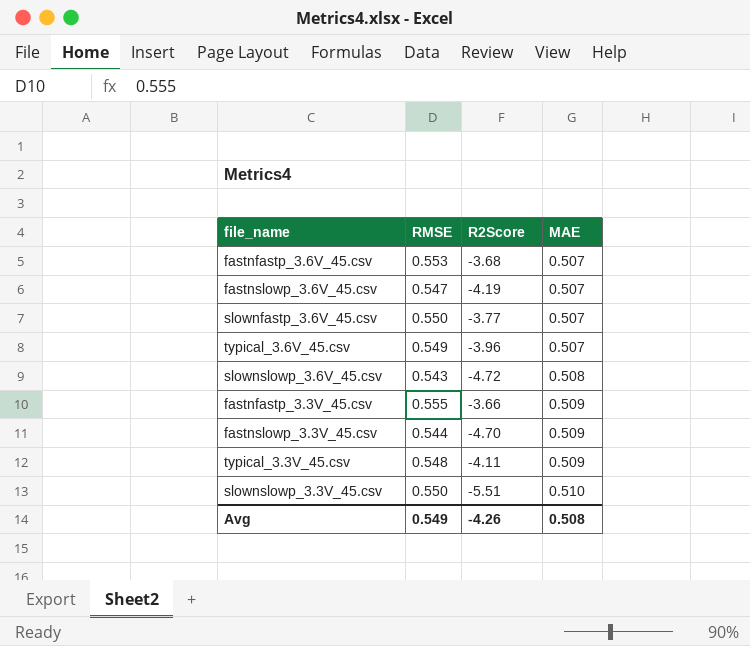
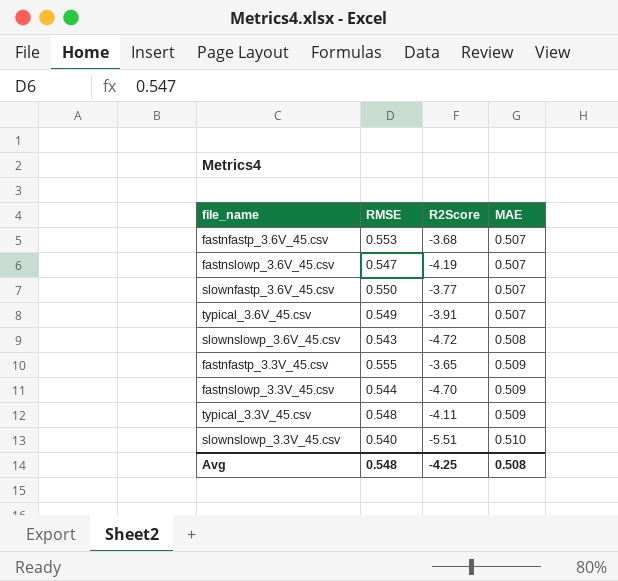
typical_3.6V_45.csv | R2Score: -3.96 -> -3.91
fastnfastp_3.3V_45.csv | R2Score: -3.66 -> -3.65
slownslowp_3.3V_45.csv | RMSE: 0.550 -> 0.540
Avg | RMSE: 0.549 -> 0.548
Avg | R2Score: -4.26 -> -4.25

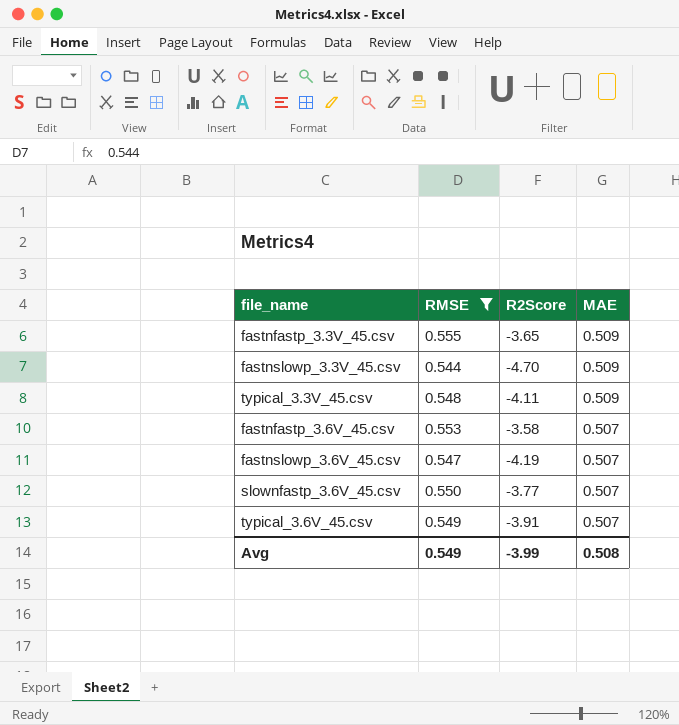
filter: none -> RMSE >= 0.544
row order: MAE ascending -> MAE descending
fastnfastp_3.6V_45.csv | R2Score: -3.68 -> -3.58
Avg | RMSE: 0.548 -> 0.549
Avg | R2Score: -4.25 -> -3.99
******************************
Produce an exact reprint of the entries, dropping the images.

> _Exercise solution_
typical_3.6V_45.csv | R2Score: -3.96 -> -3.91
fastnfastp_3.3V_45.csv | R2Score: -3.66 -> -3.65
slownslowp_3.3V_45.csv | RMSE: 0.550 -> 0.540
Avg | RMSE: 0.549 -> 0.548
Avg | R2Score: -4.26 -> -4.25

filter: none -> RMSE >= 0.544
row order: MAE ascending -> MAE descending
fastnfastp_3.6V_45.csv | R2Score: -3.68 -> -3.58
Avg | RMSE: 0.548 -> 0.549
Avg | R2Score: -4.25 -> -3.99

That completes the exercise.